Models: Error Training COCO-pretrained Model on my own dataset.

Created on 30 Jun 2017 · 5Comments · Source: tensorflow/models

Dear All,

I am following instruction on this page (https://github.com/tensorflow/models/blob/master/object_detection/g3doc/running_pets.md) to train COCO-Model on my own dataset.
Here is steps that I performed.

**1. I generate TF Support Record files for Training and Validation. This only contained my dataset set only one class.

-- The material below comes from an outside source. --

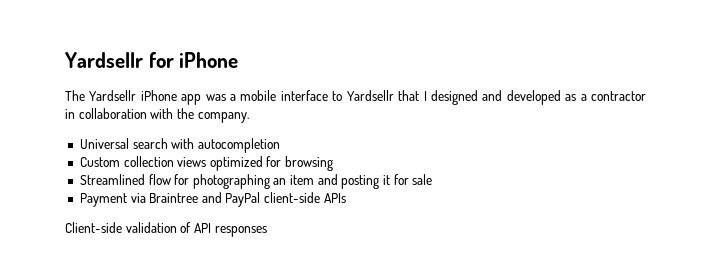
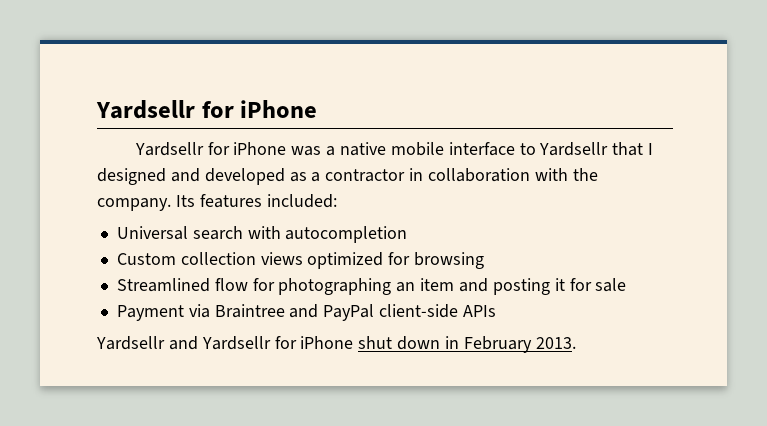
- The Yardsellr iPhone app was a mobile interface to Yardsellr that I designed and developed as a contractor in collaboration with the company.
+ Yardsellr for iPhone was a native mobile interface to Yardsellr that I designed and developed as a contractor in collaboration with the company. Its features included:
- Client-side validation of API responses
+ Yardsellr and Yardsellr for iPhone shut down in February 2013.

I modified models/object_detection/samples/configs/faster_rcnn_resnet101_pets.config to change number of classes (initially 90, I changed it to 91 because I am training this model only for one class, that is not exist in actual MSCOCO dataset). I also changed the PATH_TO_BE_CONFIGURED to my data paths as:**
fine_tune_checkpoint: "/home/humayun/MD_Stuff/tensorflow_1.2/models/models/object_detection/data/faster_rcnn_resnet101_coco_11_06_2017/model.ckpt"

train_input_reader: {
tf_record_input_reader {
input_path: "/home/humayun/MD_Stuff/tensorflow_1.2/models/models/object_detection/data/faster_rcnn_resnet101_coco_11_06_2017/mscoco_casescovers_train.record"
}
label_map_path: "/home/humayun/MD_Stuff/tensorflow_1.2/models/models/object_detection/data/faster_rcnn_resnet101_coco_11_06_2017/mscoco_label_map2.pbtxt"
}

eval_input_reader: {
tf_record_input_reader {
input_path: "/home/humayun/MD_Stuff/tensorflow_1.2/models/models/object_detection/data/faster_rcnn_resnet101_coco_11_06_2017/mscoco_casescovers_val.record"
}
label_map_path: "/home/humayun/MD_Stuff/tensorflow_1.2/models/models/object_detection/data/faster_rcnn_resnet101_coco_11_06_2017/mscoco_label_map2.pbtxt"
}

3. Then I run this code to train the model:
python train.py --logtostderr --pipeline_config_path=samples/config/faster_rcnn_resnet101_pets.config --train_dir=data/faster_rcnn_resnet101_coco_11_06_2017
It gave me below error:

INFO:tensorflow:Error reported to Coordinator: , Unsuccessful TensorSliceReader constructor: Failed to find any matching files for data/faster_rcnn_resnet101_coco_11_06_2017/model.ckpt-0
[[Node: save_1/RestoreV2_587 = RestoreV2[dtypes=[DT_FLOAT], _device="/job:localhost/replica:0/task:0/cpu:0"](_arg_save_1/Const_0_0, save_1/RestoreV2_587/tensor_names, save_1/RestoreV2_587/shape_and_slices)]]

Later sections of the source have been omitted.